* How to complete this task
Every line of the material below in which "三亚市第四中学" shows up is to be located and copied.

»»

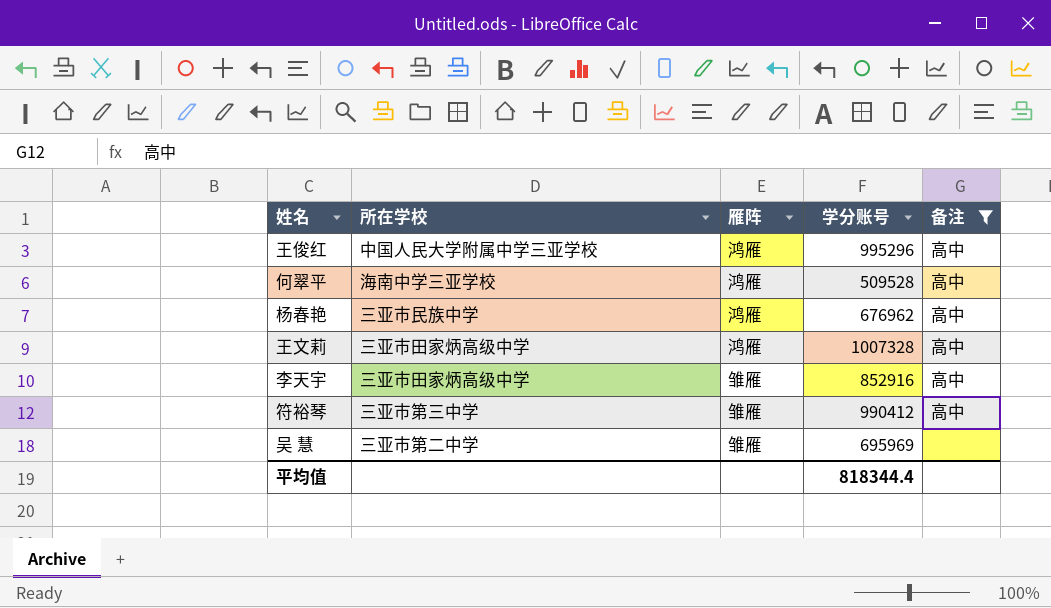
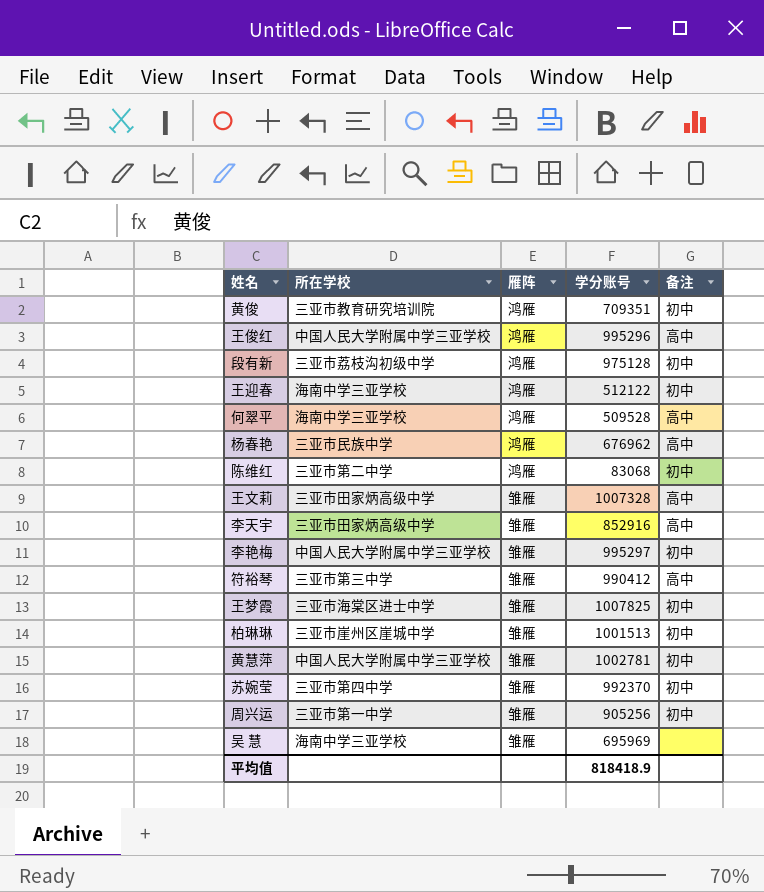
filter: 备注 != 初中 -> none
王文莉 | 雁阵: 鸿雁 -> 雏雁
吴 慧 | 所在学校: 三亚市第二中学 -> 海南中学三亚学校
平均值 | 学分账号: 818344.4 -> 818418.9

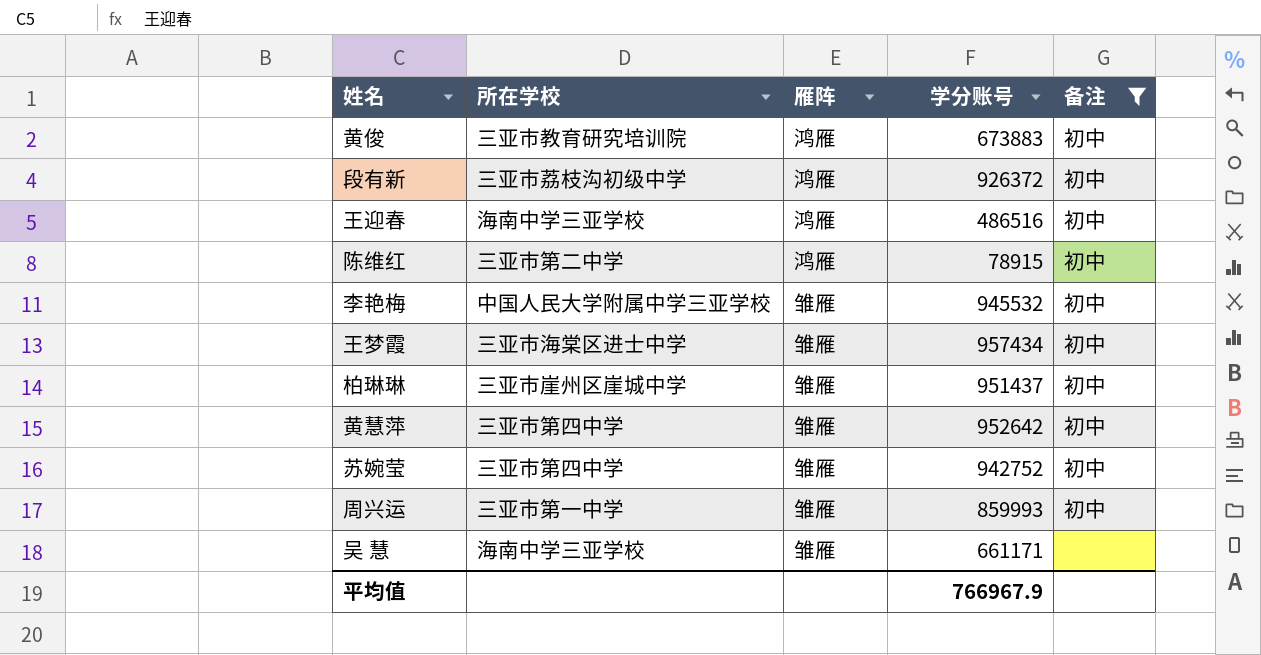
filter: none -> 备注 != 高中
黄俊 | 学分账号: 709351 -> 673883
段有新 | 学分账号: 975128 -> 926372
王迎春 | 学分账号: 512122 -> 486516
陈维红 | 学分账号: 83068 -> 78915
李艳梅 | 学分账号: 995297 -> 945532
王梦霞 | 学分账号: 1007825 -> 957434
柏琳琳 | 学分账号: 1001513 -> 951437
黄慧萍 | 所在学校: 中国人民大学附属中学三亚学校 -> 三亚市第四中学
黄慧萍 | 学分账号: 1002781 -> 952642
苏婉莹 | 学分账号: 992370 -> 942752
周兴运 | 学分账号: 905256 -> 859993
吴 慧 | 学分账号: 695969 -> 661171
平均值 | 学分账号: 818418.9 -> 766967.9

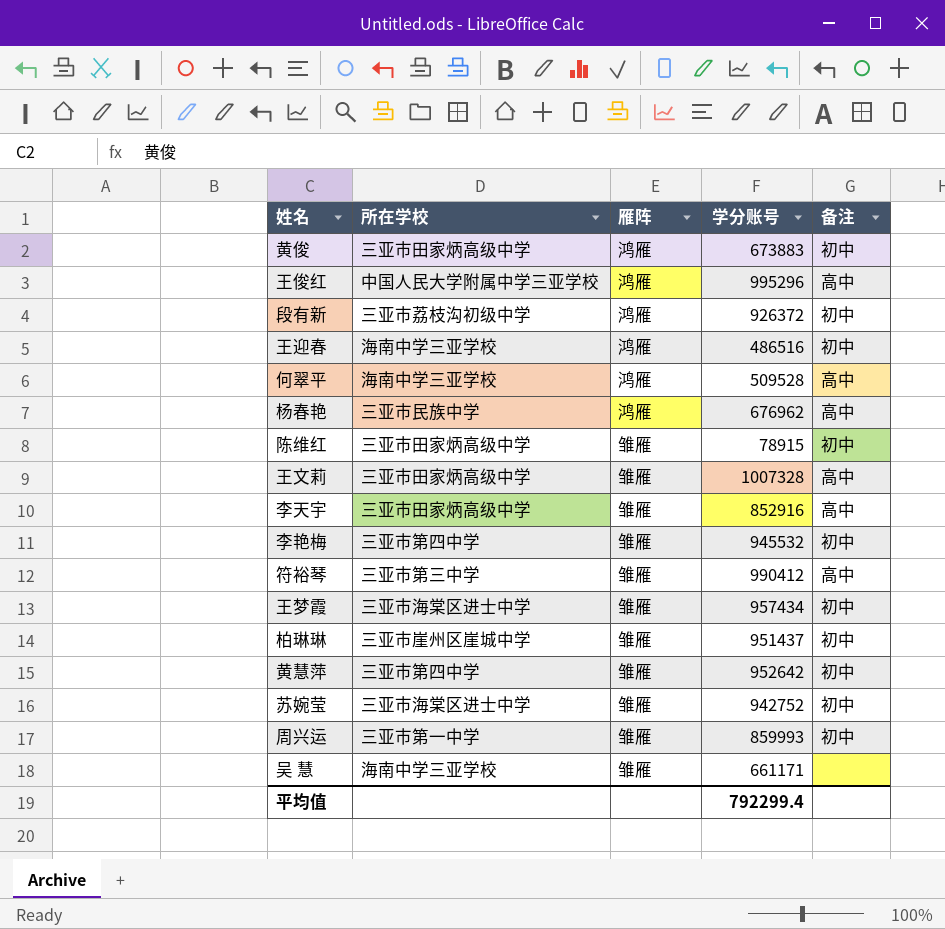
filter: 备注 != 高中 -> none
黄俊 | 所在学校: 三亚市教育研究培训院 -> 三亚市田家炳高级中学
陈维红 | 所在学校: 三亚市第二中学 -> 三亚市田家炳高级中学
陈维红 | 雁阵: 鸿雁 -> 雏雁
李艳梅 | 所在学校: 中国人民大学附属中学三亚学校 -> 三亚市第四中学
苏婉莹 | 所在学校: 三亚市第四中学 -> 三亚市海棠区进士中学
平均值 | 学分账号: 766967.9 -> 792299.4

««

* Response below
黄慧萍 | 所在学校: 中国人民大学附属中学三亚学校 -> 三亚市第四中学
李艳梅 | 所在学校: 中国人民大学附属中学三亚学校 -> 三亚市第四中学
苏婉莹 | 所在学校: 三亚市第四中学 -> 三亚市海棠区进士中学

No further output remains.